AGDIFF introduces a novel approach that enhances diffusion models with attention mechanisms and an improved SchNet architecture, achieving state-of-the-art performance in predicting molecular geometries.

Unique Features of AGDIFF

  • Attention Mechanisms: Enhances the global and local encoders with attention mechanisms for better feature extraction and integration.
  • Improved SchNet Architecture: Incorporates learnable activation functions, adaptive scaling modules, and dual pathway processing to increase model expressiveness.
  • Batch Normalization: Stabilizes training and improves convergence for the local encoder.
  • Feature Expansion: Extends the MLP Edge Encoder with feature expansion and processing, combining processed features and bond embeddings for more adaptable edge representations.

photo not available

generation.mp4

Content

  1. Environment Setup
  2. Dataset
  3. Training
  4. Generation
  5. Evaluation
  6. Acknowledgment
  7. Citation

Environment Setup

Install dependencies via Conda/Mamba

conda env create -f agdiff.yml
conda activate agdiff
pip install torch_geometric
pip install torch-scatter -f https://data.pyg.org/whl/torch-2.4.0+cu121.html
pip install torch-sparse -f https://data.pyg.org/whl/torch-2.4.0+cu121.html
pip install torch-cluster -f https://data.pyg.org/whl/torch-2.4.0+cu121.html

Once you installed all the dependencies, you should install the package locally in editable mode:

pip install -e .

Dataset

Official Dataset

The preprocessed datasets (GEOM) provided by GEODIFF can be found in this [Google Drive folder]. After downloading and unzipping the dataset, it should be placed in the folder path specified by the dataset variable in the configuration files located at ./configs/*.yml. You may also want to use the pretrained model provided in the same link.

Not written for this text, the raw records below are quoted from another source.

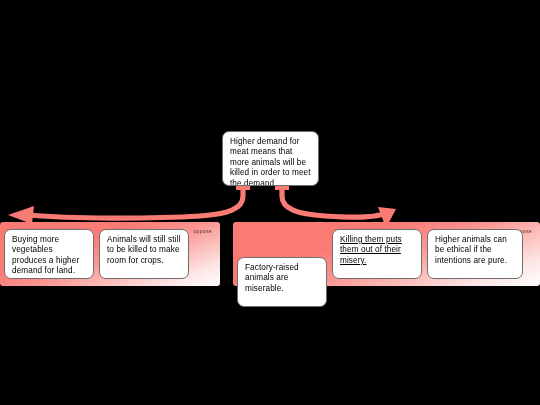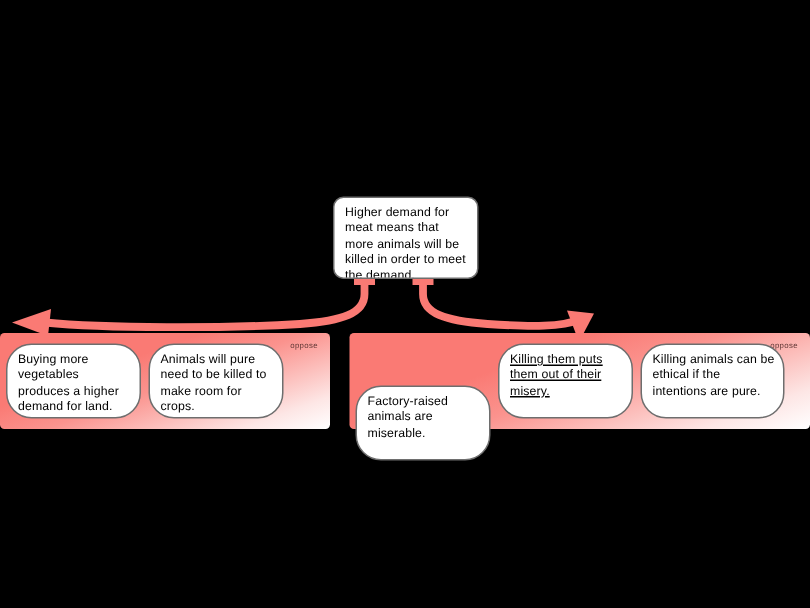"Buying more vegetables produces a" .child-card { border-radius: 17px -> 7px }
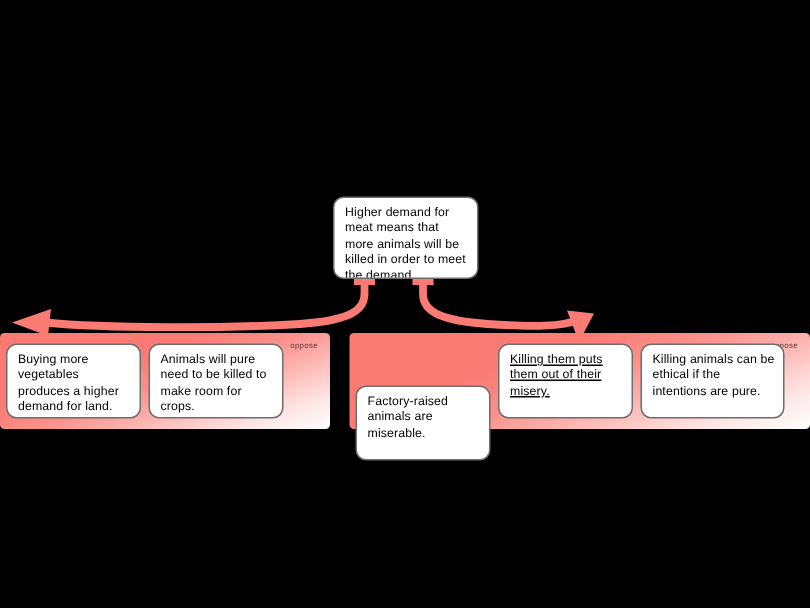"Animals will pure need to" span { text: pure need -> still still }
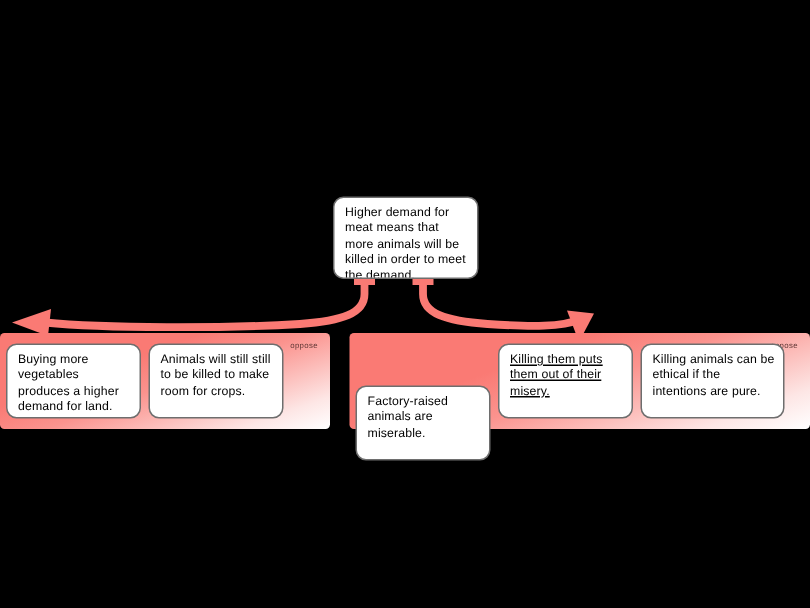"Killing animals can be ethical" span { text: Killing -> Higher }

The official raw GEOM dataset is also available [here].

Training

AGDIFF's training details and hyper-parameters are provided in the config files (./configs/*.yml). Feel free to tune these parameters as needed.

To train the model, use the following commands:

python scripts/train.py ./configs/qm9_default.yml
python scripts/train.py ./configs/drugs_default.yml

Model checkpoints, configuration YAML files, and training logs will be saved in a directory specified by --logdir in train.py.

Generation

To generate conformations for entire or part of test sets, use:

python scripts/test.py ./logs/path/to/checkpoints/${iter}.pt ./configs/qm9_default.yml \
    --start_idx 0 --end_idx 200

Here start_idx and end_idx indicate the range of the test set that we want to use. To reproduce the paper's results, you should use 0 and 200 for start_idx and end_idx, respectively. All hyper-parameters related to sampling can be set in test.py files. Specifically, for testing the qm9 model, you could add the additional arg --w_global 0.3, which empirically shows slightly better results.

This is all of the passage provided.